:: Data shown ::

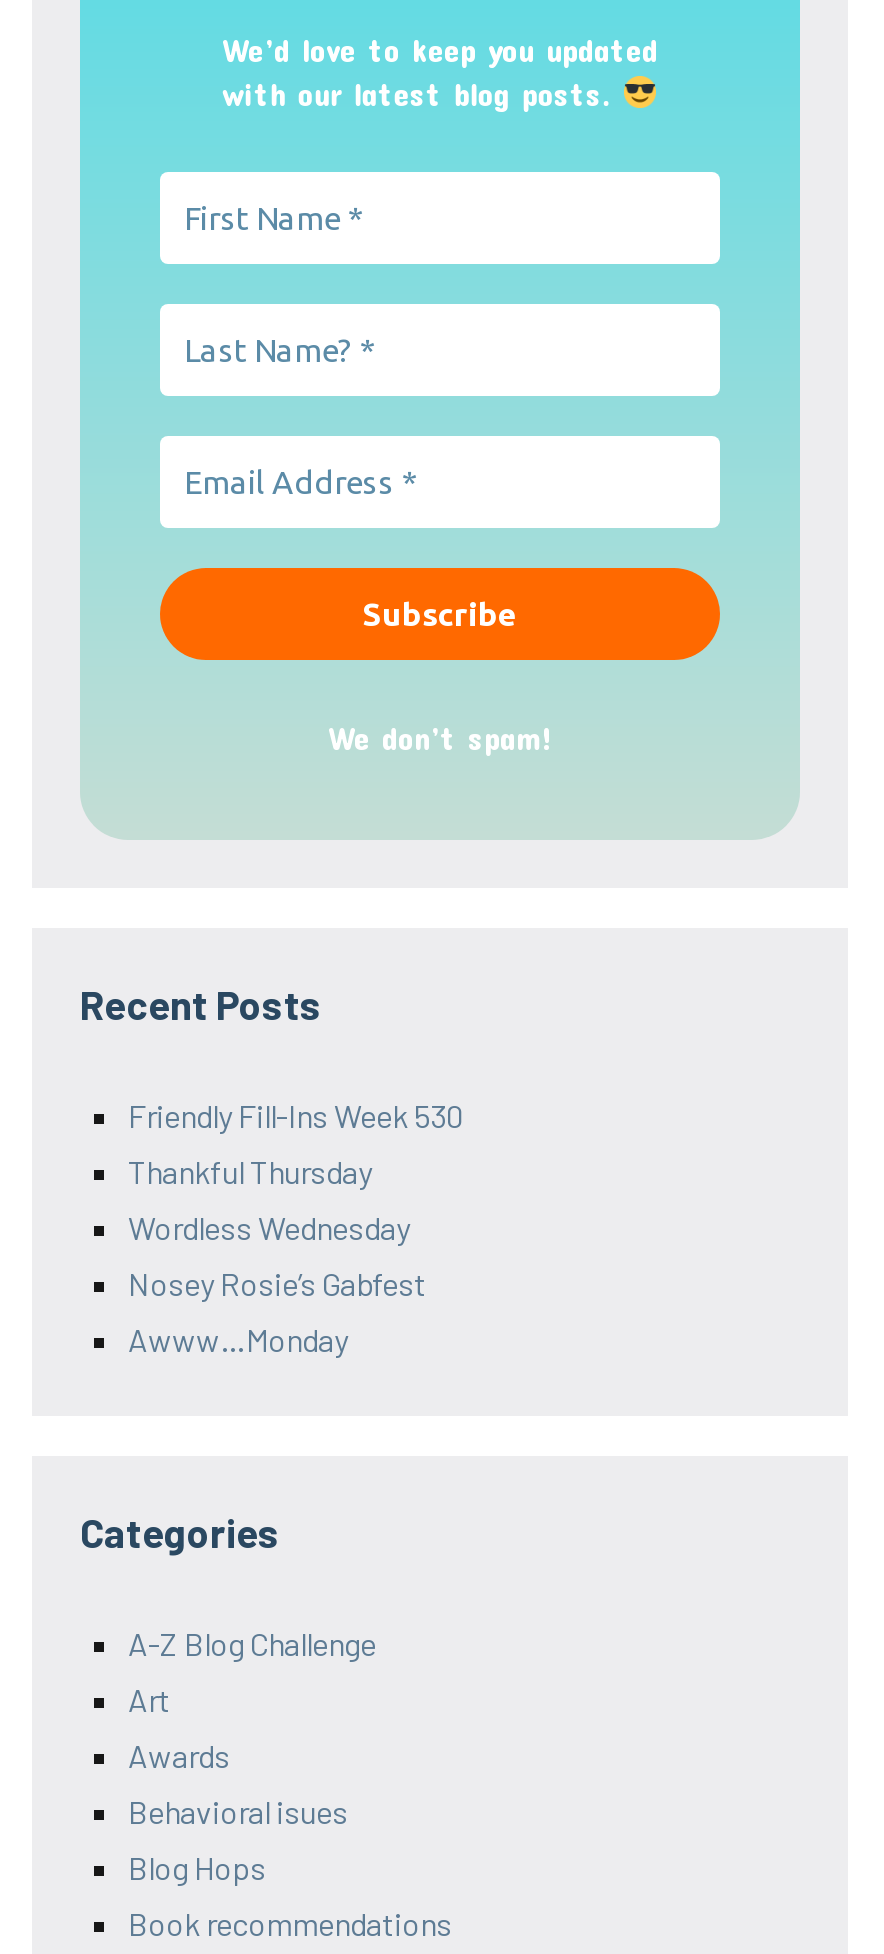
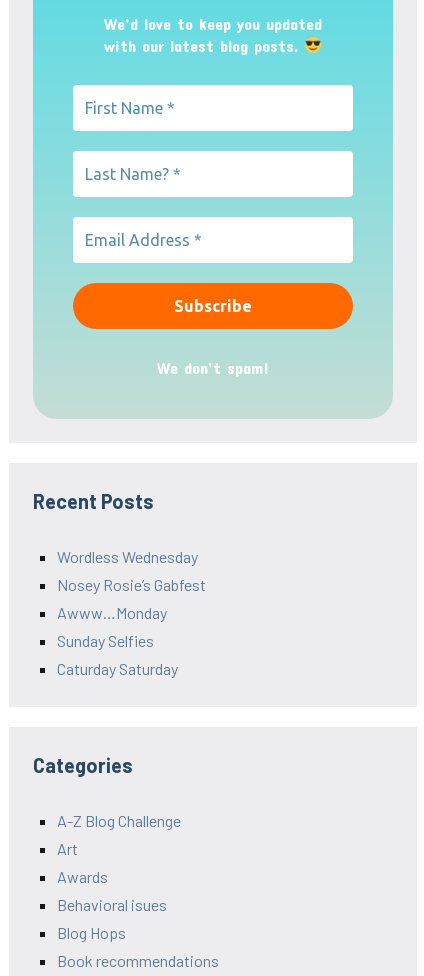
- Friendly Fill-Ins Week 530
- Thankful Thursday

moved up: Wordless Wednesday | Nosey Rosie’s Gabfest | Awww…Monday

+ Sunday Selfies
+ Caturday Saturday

:::

#### [Directions]
Copy exactly the line that contains "- Thankful Thursday" and every line after it, up to and including the last line of the records.

#### [Exercise solution]
- Thankful Thursday

moved up: Wordless Wednesday | Nosey Rosie’s Gabfest | Awww…Monday

+ Sunday Selfies
+ Caturday Saturday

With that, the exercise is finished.